Jayme Alaric de Perpignan was an ambassador sent by Pope Clement IV and James I of Aragon to the Mongol ruler Abaqa Khan in 1267.

The Byzantine Emperor Michael VIII Palaiologos had sent his illegitimate daughter Maria Palaiologina to be the bride of Hulagu Khan, Abaqa's predecessor. Hulagu died before she arrived, and she was thus wed instead to Abaqa. She became a popular religious figure to the Mongols, who had previously looked to Doquz Khatun, Hulagu's wife, as a religious leader. After the death of Doquz, this sentiment turned to Maria, who was called "Despina Khatun".

Clement and James had been encouraged by this, towards the possibility that the Mongols might join the Europeans in a Franco-Mongol alliance against the Muslims. From Viterbo in 1267, they sent a letter, carried by Jayme Alaric de Perpignan. It was responding positively to previous messages from the Mongols, and informed Abaqa of the upcoming Crusade (the Eighth Crusade).

The kings of France and Navarre, taking to heart the situation in the Holy Land, and decorated with the Holy Cross, are readying themselves to attack the enemies of the Cross. You wrote to us that you wished to join your father-in-law (the Greek emperor Michael VIII Palaiologos) to assist the Latins.

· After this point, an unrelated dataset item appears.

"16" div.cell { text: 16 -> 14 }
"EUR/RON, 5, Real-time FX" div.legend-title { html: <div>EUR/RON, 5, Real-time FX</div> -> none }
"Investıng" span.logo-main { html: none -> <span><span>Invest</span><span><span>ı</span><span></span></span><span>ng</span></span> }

We abundantly praise you for this, but we cannot tell you yet, before having asked to the rulers, what road they are planning to follow. We will transmit to them your advice, so as to enlighten their deliberations, and will inform your Magnificence, through a secure message, of what will have been decided.
— 1267 letter from Pope Clement IV to Abagha

However, Abaqa was distracted by wars with other sections of the Mongol Empire, and would only make vague promises of assistance.

Jayme Alaric would return to Europe in 1269, accompanied by a Mongol embassy.